Festival History
In the Ojai Spirit
A look at the eclectic history of the Ojai Music Festival
For more than six decades the Ojai Music Festival has been a laboratory for the special chemistry that results from combining insatiable curiosity with unbounded creativity. The formula is simple: Each year a music director is given the freedom and resources to imagine four days of musical brainstorming. Some have approached their task with caution, fearing that Ojai might be like other places. But, of course, it’s not. More often this unique blend of enchanted setting and an audience voracious in its appetite for challenge and discovery has inspired a distinguished series of conductors, performers, composers to push at boundaries and stretch limits.

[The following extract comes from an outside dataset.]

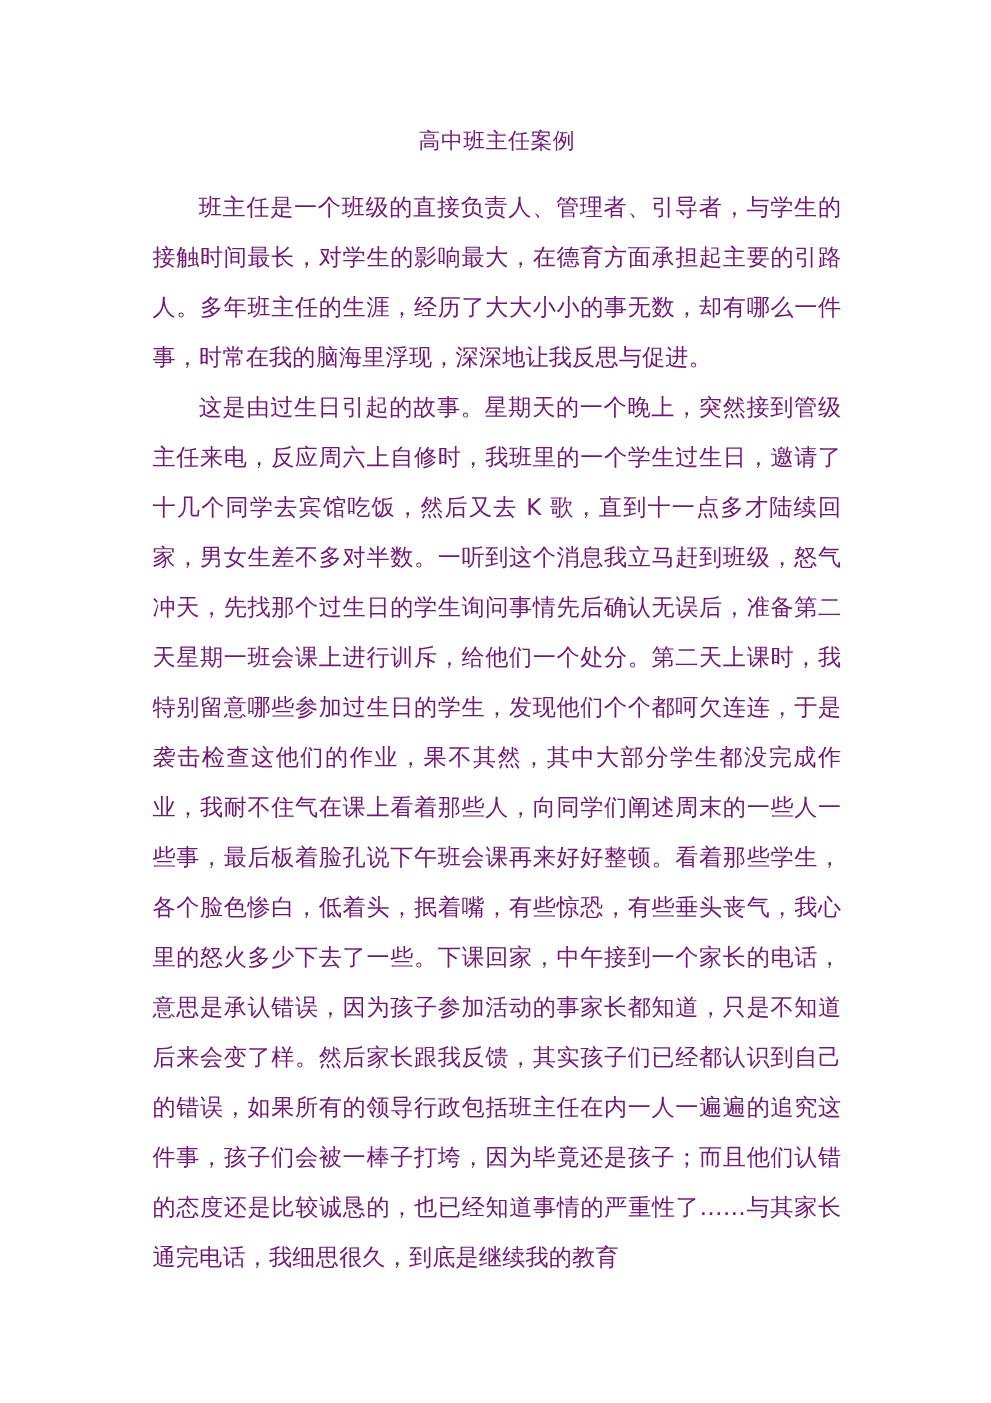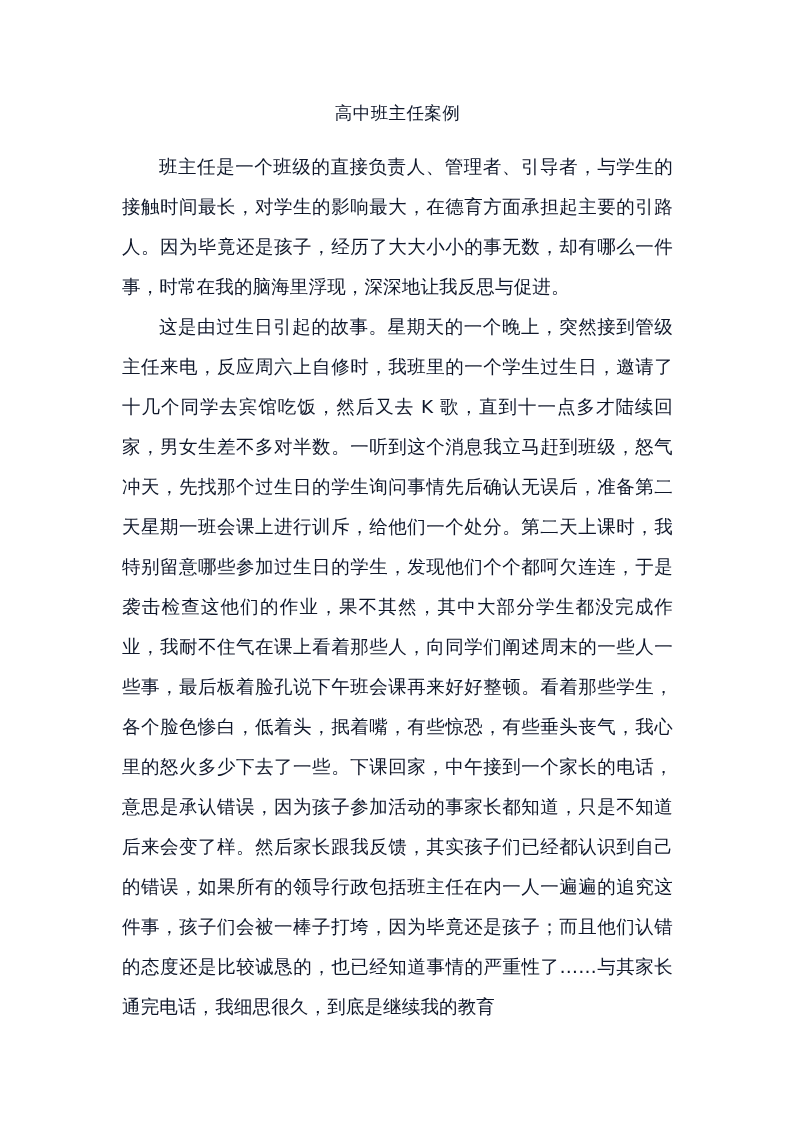"高中班主任案例" .page { color: #0f172a -> #701a75 }
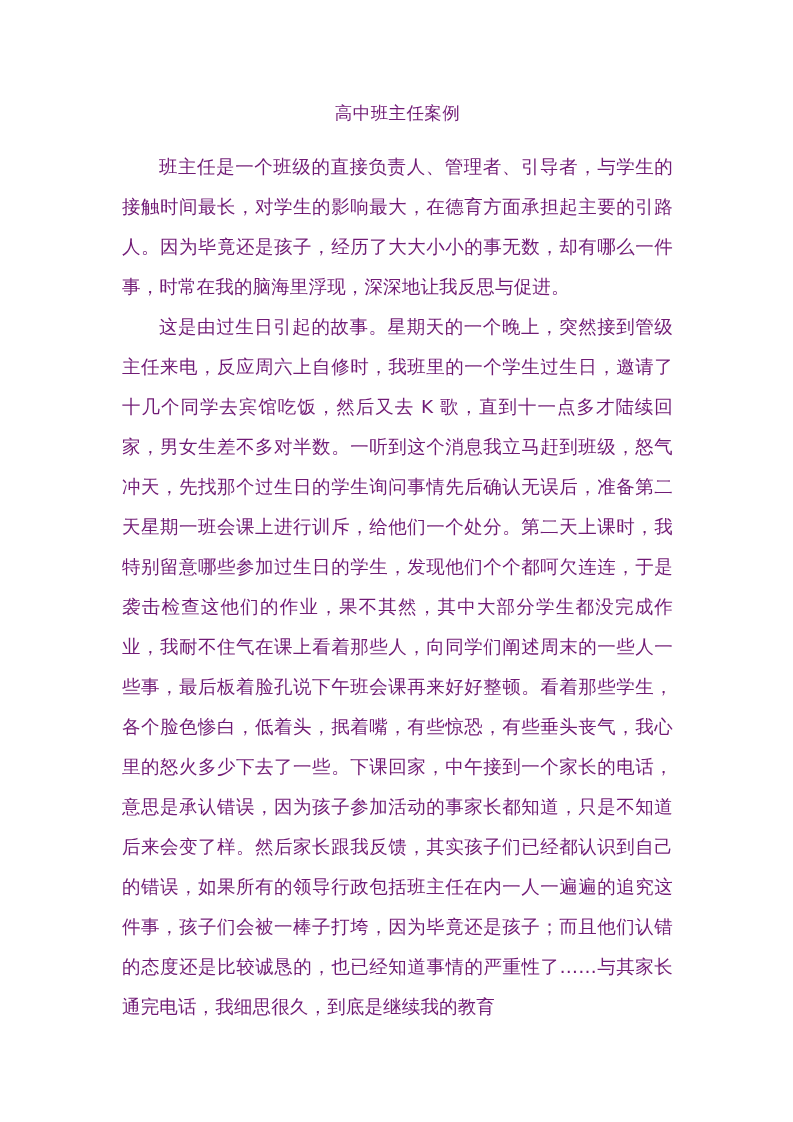"班主任是一个班级的直接负责人、管理者、引导者，与学生的接触时间最长，对学生的影响" p.para { text: 因为毕竟还是孩子 -> 多年班主任的生涯 }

At its inception in 1947, under the guidance of Festival founder John Bauer and conductor Thor Johnson, the Festival featured a balance of classics and more contemporary fare. By the time Lawrence Morton took over as Artistic Director in 1954 the emphasis had shifted to New Music and Ojai soon became the showcase as well as a home-away-from-home for such 20th century giants as Luciano Berio, Pierre Boulez, Elliott Carter, Aaron Copland, Lou Harrison, and Olivier Messiaen, not to mention two Southern California “locals”: Arnold Schoenberg and Igor Stravinsky. It was Morton who established the tradition of rotating Music Directors and with this innovation each year’s Festival became the reflection of a succession of larger-than-life personalities, including Robert Craft (joined in 1955 and 1956 by Stravinsky), Copland, Ingolf Dahl, the late Lukas Foss, Boulez, Peter Maxwell-Davies, as well as such rising stars as Michael Tilson Thomas, Calvin Simmons, Kent Nagano, John Adams, Esa-Pekka Salonen, Pierre-Laurent Aimard, and David Robertson. Through the years Ojai’s Music Directors have invited distinguished soloists, first-rate chamber ensembles, and world-class orchestras to join them in exploring the intersection between New Music and everything from jazz and improvisation to electronics and computers; dance, theater, and experimental staging to social and political issues, not to mention repertory that might go back to the Middle Ages or reach across the globe.
Looking back, it would be difficult to identify any overarching aesthetic premise, though from year to year there has been no shortage of agendas. Rather, the thread running through these past decades has been this Festival’s consistency in promoting creativity and innovation. Here in Ojai hallowed masterpieces and in-your-face experiments can be uneasy bedfellows sharing a berth that is a pedestal of repose for one, a trampoline for the other. And that rumble you hear? It is the steady grumbling from an audience whose outspoken views on any and every subject are the entitlement of its loyalty. Its passion is the true barometer of the health of this Festival. No smugness here; no indifference, either. This is a place for enthusiasms, often excessive, and opinions, sometimes vociferous, and a hunger for shared discovery that reaffirms, year after year, why music matters in the first place.